Problem description —
The result should be the line with "(117, 1919) none" followed by every remaining line of the entries, each reproduced exactly, with nothing else.

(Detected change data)
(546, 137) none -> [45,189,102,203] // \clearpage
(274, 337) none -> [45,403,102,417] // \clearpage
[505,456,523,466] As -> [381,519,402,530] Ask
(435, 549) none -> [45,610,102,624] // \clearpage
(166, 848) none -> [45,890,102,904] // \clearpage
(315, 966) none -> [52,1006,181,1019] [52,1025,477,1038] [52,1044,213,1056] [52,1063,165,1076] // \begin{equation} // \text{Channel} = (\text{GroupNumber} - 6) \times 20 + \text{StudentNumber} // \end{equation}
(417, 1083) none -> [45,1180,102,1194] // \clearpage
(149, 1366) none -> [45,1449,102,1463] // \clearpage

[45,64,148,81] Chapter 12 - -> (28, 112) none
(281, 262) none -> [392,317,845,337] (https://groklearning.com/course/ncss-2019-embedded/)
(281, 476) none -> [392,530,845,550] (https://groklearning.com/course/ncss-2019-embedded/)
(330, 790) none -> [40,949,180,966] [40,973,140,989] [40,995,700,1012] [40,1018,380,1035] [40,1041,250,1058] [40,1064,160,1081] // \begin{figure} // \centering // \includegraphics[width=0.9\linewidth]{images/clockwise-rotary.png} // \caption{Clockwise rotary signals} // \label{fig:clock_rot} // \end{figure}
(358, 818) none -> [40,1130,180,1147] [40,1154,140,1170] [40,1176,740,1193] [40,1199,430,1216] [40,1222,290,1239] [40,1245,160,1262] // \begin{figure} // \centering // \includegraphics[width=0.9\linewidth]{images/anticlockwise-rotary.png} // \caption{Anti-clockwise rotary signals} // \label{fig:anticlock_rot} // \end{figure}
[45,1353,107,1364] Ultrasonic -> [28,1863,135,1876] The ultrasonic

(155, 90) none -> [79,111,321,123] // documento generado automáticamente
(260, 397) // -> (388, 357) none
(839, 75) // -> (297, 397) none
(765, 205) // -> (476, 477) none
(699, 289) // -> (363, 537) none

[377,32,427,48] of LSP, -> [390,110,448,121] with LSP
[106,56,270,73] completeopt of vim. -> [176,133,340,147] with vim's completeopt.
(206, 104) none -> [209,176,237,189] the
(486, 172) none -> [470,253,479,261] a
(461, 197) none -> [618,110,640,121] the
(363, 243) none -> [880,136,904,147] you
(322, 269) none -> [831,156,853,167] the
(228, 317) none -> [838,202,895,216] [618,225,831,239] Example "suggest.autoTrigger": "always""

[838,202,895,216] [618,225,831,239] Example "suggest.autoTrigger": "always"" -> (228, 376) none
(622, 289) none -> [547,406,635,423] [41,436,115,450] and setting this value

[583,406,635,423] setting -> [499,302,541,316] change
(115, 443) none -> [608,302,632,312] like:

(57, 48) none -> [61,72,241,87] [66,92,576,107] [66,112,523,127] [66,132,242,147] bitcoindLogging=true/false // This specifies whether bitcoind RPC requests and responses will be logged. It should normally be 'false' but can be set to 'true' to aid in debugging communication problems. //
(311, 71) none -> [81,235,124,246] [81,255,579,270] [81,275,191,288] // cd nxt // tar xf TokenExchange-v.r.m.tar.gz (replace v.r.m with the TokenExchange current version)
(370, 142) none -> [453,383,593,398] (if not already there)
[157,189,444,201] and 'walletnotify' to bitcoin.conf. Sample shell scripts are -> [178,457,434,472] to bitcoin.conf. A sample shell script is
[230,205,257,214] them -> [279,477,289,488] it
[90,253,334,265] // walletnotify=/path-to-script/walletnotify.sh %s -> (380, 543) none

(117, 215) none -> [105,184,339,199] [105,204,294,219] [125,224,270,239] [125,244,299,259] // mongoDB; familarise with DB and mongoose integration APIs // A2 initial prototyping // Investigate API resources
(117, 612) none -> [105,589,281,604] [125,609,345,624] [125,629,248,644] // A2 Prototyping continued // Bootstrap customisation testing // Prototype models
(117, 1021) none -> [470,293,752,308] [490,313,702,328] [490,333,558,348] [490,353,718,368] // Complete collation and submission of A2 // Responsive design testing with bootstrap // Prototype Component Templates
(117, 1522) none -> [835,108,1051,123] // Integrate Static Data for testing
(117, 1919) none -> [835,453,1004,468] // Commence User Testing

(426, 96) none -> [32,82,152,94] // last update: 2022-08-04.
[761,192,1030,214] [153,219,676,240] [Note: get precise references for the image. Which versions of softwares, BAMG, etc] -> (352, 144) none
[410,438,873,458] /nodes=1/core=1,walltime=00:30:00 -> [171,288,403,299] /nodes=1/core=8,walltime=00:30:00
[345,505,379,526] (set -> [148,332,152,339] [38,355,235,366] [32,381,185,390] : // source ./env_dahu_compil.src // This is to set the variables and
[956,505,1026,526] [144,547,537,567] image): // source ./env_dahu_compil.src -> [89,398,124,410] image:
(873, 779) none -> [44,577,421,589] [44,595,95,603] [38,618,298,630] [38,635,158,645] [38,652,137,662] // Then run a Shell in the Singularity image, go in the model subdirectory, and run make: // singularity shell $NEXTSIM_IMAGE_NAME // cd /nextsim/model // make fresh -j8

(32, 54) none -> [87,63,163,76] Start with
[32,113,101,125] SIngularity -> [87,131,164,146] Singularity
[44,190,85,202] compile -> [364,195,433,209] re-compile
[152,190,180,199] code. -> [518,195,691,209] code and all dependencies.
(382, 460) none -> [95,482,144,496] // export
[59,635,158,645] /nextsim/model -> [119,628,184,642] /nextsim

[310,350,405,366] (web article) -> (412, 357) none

Response —
(117, 1919) none -> [835,453,1004,468] // Commence User Testing

(426, 96) none -> [32,82,152,94] // last update: 2022-08-04.
[761,192,1030,214] [153,219,676,240] [Note: get precise references for the image. Which versions of softwares, BAMG, etc] -> (352, 144) none
[410,438,873,458] /nodes=1/core=1,walltime=00:30:00 -> [171,288,403,299] /nodes=1/core=8,walltime=00:30:00
[345,505,379,526] (set -> [148,332,152,339] [38,355,235,366] [32,381,185,390] : // source ./env_dahu_compil.src // This is to set the variables and
[956,505,1026,526] [144,547,537,567] image): // source ./env_dahu_compil.src -> [89,398,124,410] image:
(873, 779) none -> [44,577,421,589] [44,595,95,603] [38,618,298,630] [38,635,158,645] [38,652,137,662] // Then run a Shell in the Singularity image, go in the model subdirectory, and run make: // singularity shell $NEXTSIM_IMAGE_NAME // cd /nextsim/model // make fresh -j8

(32, 54) none -> [87,63,163,76] Start with
[32,113,101,125] SIngularity -> [87,131,164,146] Singularity
[44,190,85,202] compile -> [364,195,433,209] re-compile
[152,190,180,199] code. -> [518,195,691,209] code and all dependencies.
(382, 460) none -> [95,482,144,496] // export
[59,635,158,645] /nextsim/model -> [119,628,184,642] /nextsim

[310,350,405,366] (web article) -> (412, 357) none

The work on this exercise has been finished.